## [STORED DATA]
# # #
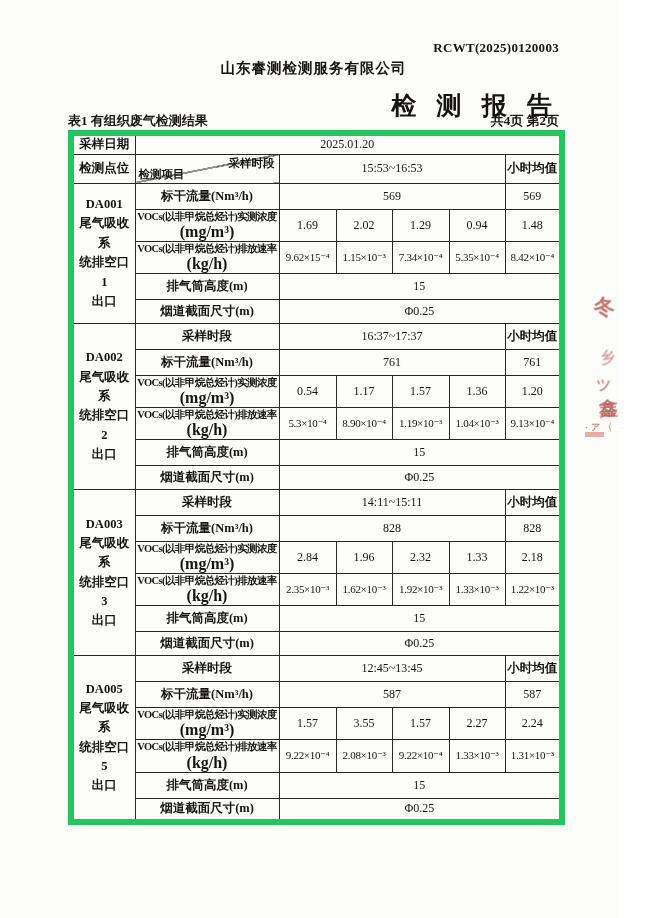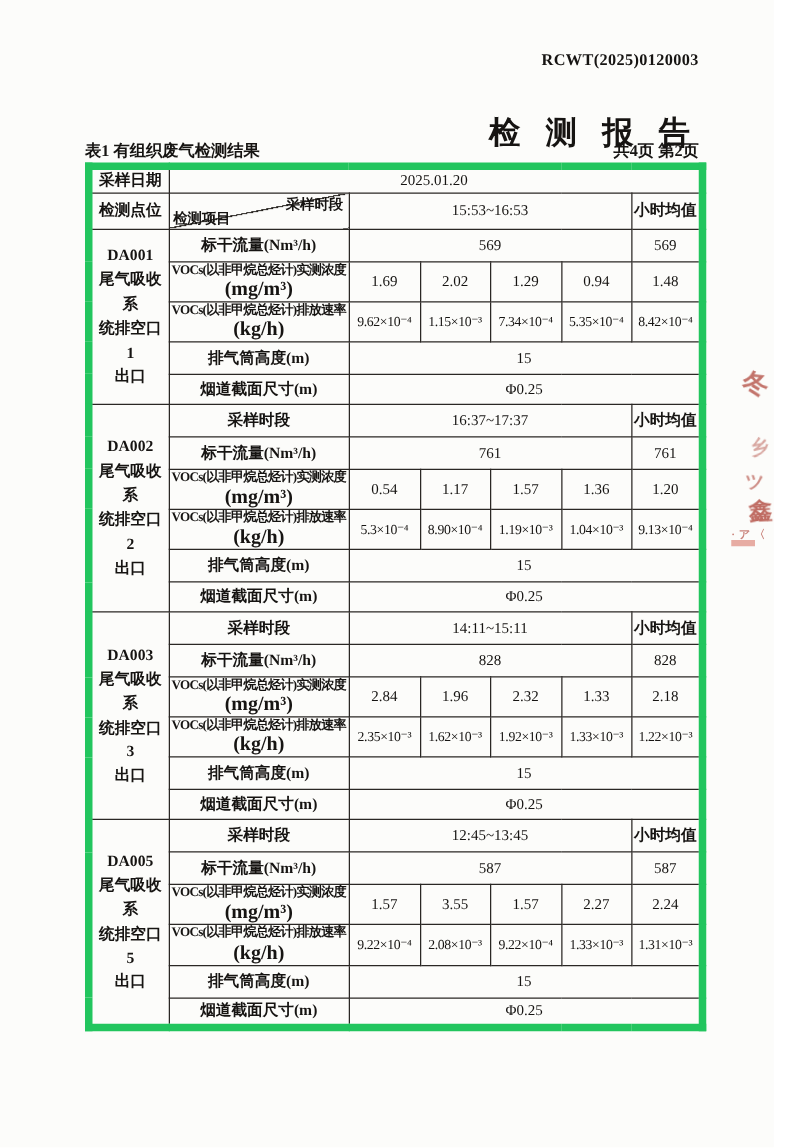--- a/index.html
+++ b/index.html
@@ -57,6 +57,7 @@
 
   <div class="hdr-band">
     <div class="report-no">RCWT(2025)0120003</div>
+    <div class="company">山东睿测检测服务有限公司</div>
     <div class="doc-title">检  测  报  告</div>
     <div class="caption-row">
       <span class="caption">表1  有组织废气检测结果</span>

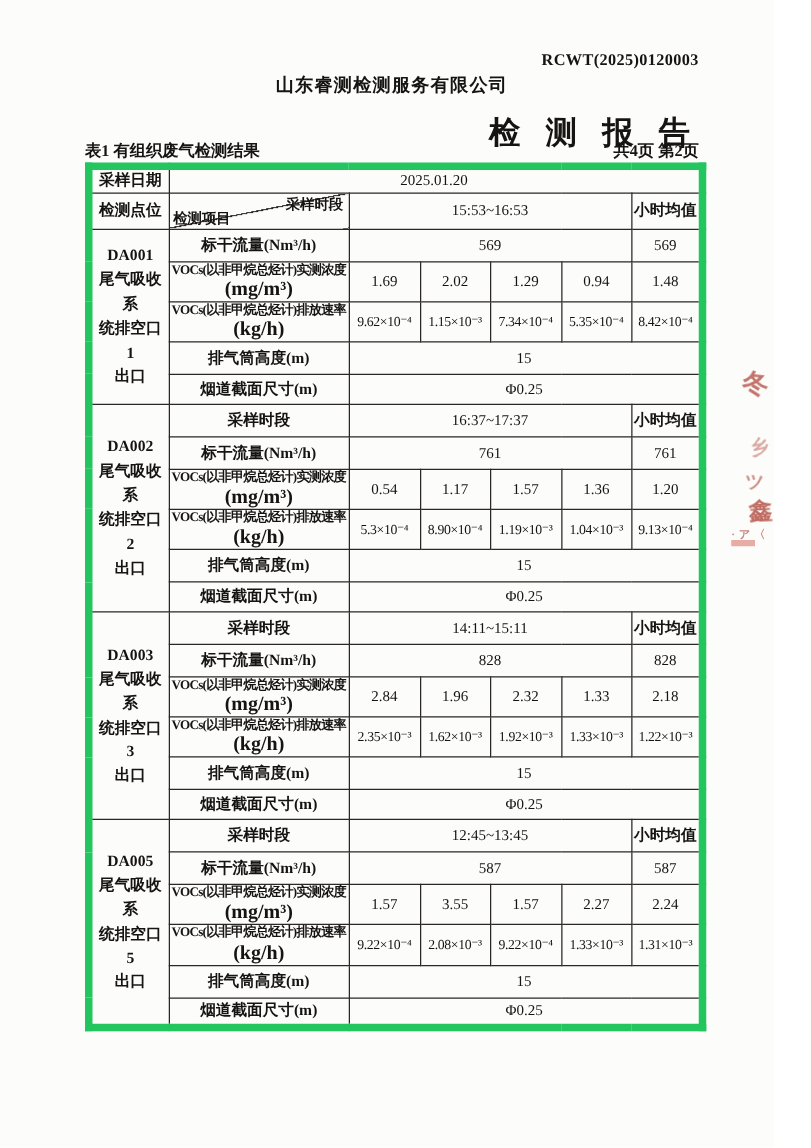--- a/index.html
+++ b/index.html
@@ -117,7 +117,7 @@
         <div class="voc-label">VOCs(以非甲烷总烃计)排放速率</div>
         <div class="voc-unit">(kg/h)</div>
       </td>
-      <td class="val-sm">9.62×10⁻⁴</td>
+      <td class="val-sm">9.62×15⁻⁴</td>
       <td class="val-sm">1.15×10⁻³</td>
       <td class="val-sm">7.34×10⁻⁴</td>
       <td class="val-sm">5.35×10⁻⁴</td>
# # #
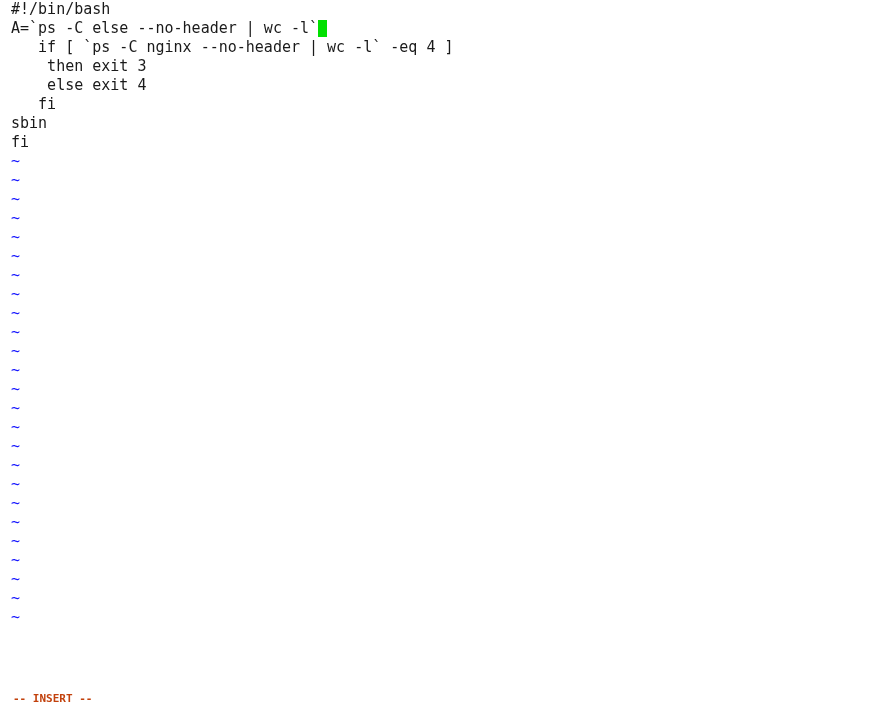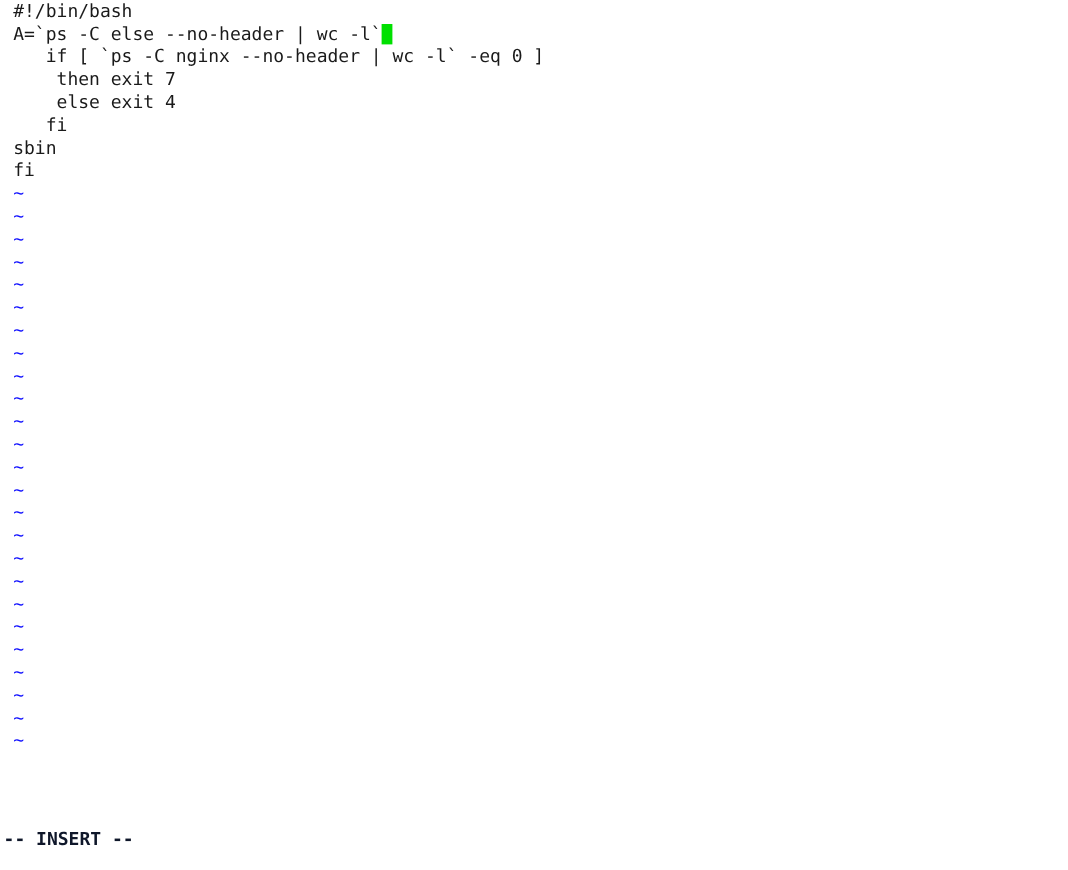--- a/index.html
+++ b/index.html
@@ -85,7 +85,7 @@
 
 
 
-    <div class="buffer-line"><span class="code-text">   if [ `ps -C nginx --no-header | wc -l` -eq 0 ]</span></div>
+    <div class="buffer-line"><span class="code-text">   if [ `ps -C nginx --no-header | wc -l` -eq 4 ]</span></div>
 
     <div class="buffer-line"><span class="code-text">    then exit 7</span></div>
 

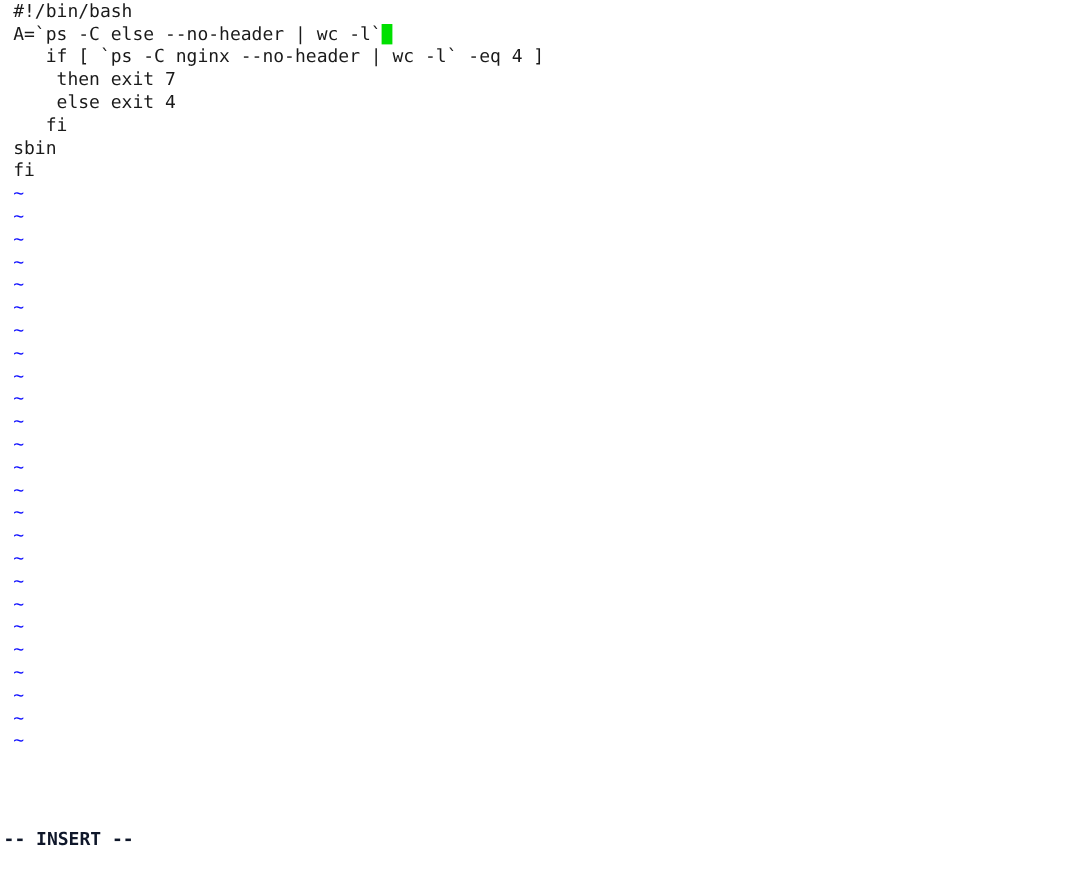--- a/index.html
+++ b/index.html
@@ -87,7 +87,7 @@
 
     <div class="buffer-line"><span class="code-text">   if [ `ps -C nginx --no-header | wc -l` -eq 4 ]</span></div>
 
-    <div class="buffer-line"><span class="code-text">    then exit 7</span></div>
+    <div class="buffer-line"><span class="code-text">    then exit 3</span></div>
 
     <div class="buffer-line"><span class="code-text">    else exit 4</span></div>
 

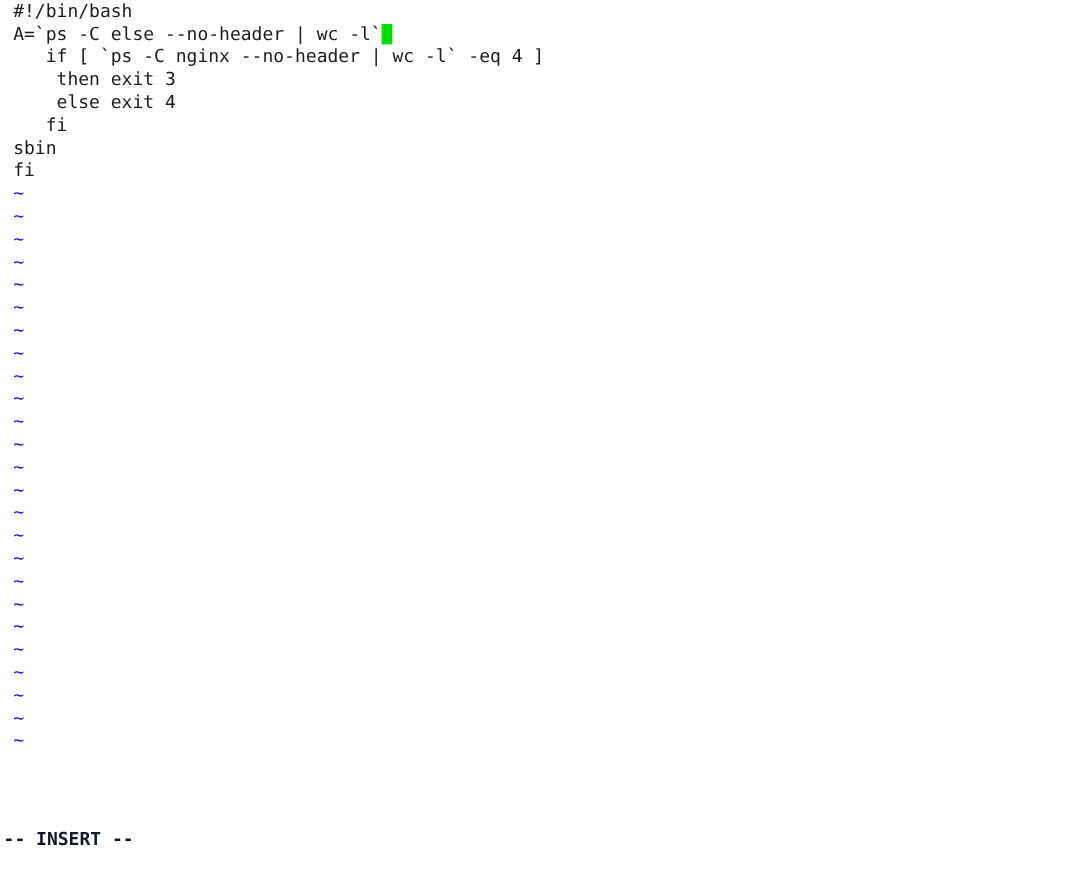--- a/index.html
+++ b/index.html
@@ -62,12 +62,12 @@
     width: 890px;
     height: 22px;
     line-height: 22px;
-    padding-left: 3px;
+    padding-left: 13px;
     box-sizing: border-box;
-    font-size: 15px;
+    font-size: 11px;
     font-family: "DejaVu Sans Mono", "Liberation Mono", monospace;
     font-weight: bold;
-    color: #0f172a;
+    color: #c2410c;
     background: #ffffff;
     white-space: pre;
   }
# # #
## [YOUR OBJECTIVE]
Within the entries above, find the string "span" and return each line that holds it.

## [OUTPUT FOR THIS EXERCISE]
       <span class="caption">表1  有组织废气检测结果</span>
-    <div class="buffer-line"><span class="code-text">   if [ `ps -C nginx --no-header | wc -l` -eq 0 ]</span></div>
+    <div class="buffer-line"><span class="code-text">   if [ `ps -C nginx --no-header | wc -l` -eq 4 ]</span></div>
     <div class="buffer-line"><span class="code-text">    then exit 7</span></div>
     <div class="buffer-line"><span class="code-text">   if [ `ps -C nginx --no-header | wc -l` -eq 4 ]</span></div>
-    <div class="buffer-line"><span class="code-text">    then exit 7</span></div>
+    <div class="buffer-line"><span class="code-text">    then exit 3</span></div>
     <div class="buffer-line"><span class="code-text">    else exit 4</span></div>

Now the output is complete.